PCF: ECAPA-TDNN with Progressive Channel Fusion for Speaker Verification
Zhenduo Zhao (Institute of Acoustics, Chinese Academy of Sciences); Zhuo Li (Key Laboratory of Speech Acoustics and Content Understanding,Institute of Acoustics, Chinese Academy of Sciences); Wenchao Wang (Key Laboratory of Speech Acoustics and Content Understanding, Institute of Acoustics, Chinese Academy of Sciences, Beijing, China); pengyuan zhang ( Institute of Acoustics, Chinese Academy of Sciences)
-
SPS
IEEE Members: $11.00
Non-members: $15.00
ECAPA-TDNN is currently the most popular TDNN-series model for speaker verification, which refreshed the state-of-the-art(SOTA) performance of TDNN models. However, one-dimensional convolution has a global receptive field over the feature channel. It destroys the time-frequency relevance of the spectrogram.
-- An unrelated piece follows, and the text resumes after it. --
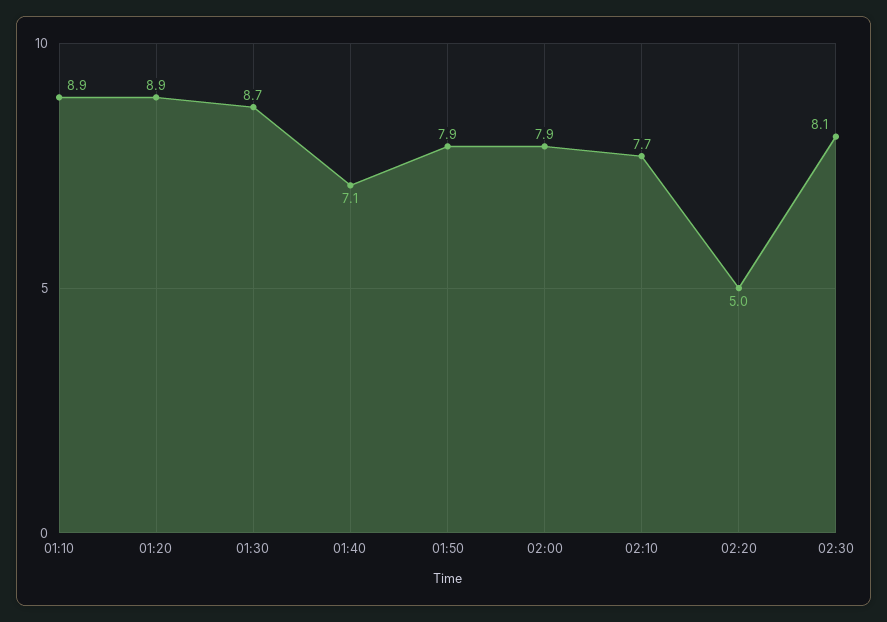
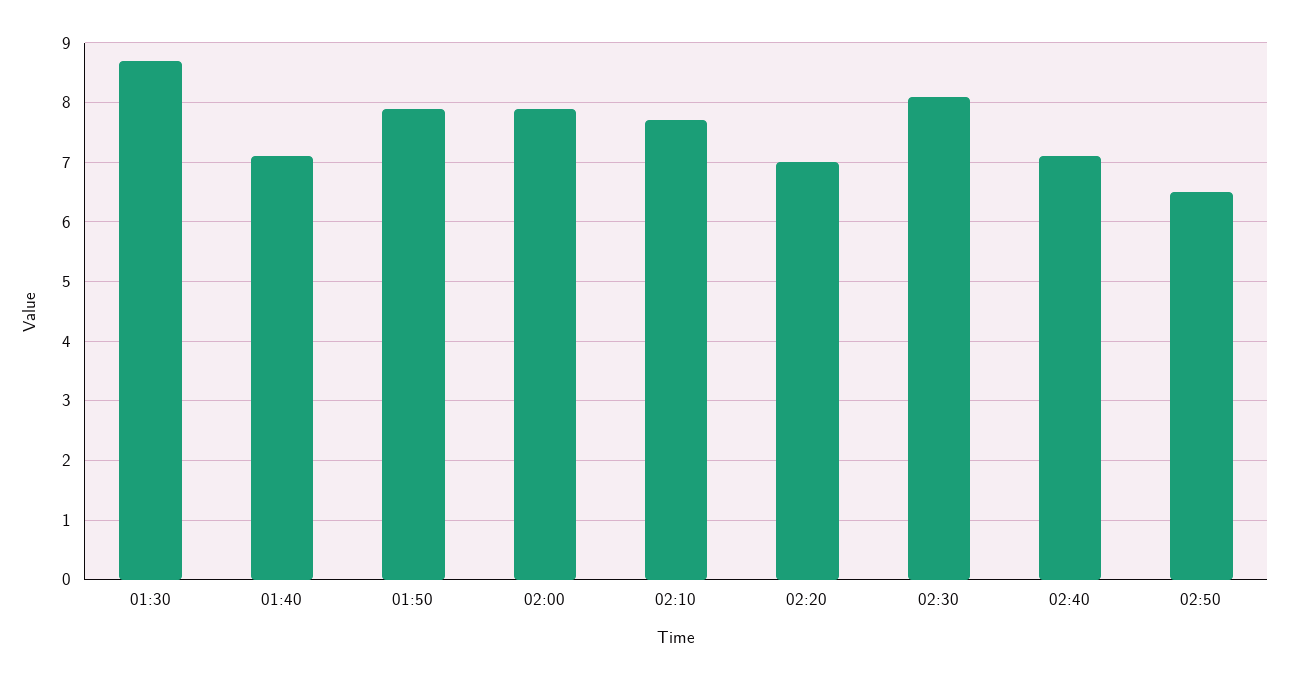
01:10: 8.9 -> none
01:20: 8.9 -> none
02:20: 5 -> 7
02:40: none -> 7
02:50: none -> 6.5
Besides, as ECAPA-TDNN only has five layers, a much shallower structure compared to ResNet restricts the capability to generate deep representations. To further improve ECAPA-TDNN, we first propose a progressive channel fusion strategy that split the spectrogram across feature dimension and gradually expand the receptive field through the network. Secondly, the model is enlarged by extending depth and branching blocks. Our proposed model achieves EER with 0.718 and minDCF(0.01) with 0.0858 on vox1o, relatively improved 16.1\% and 19.5\% compared with ECAPA-TDNN-large.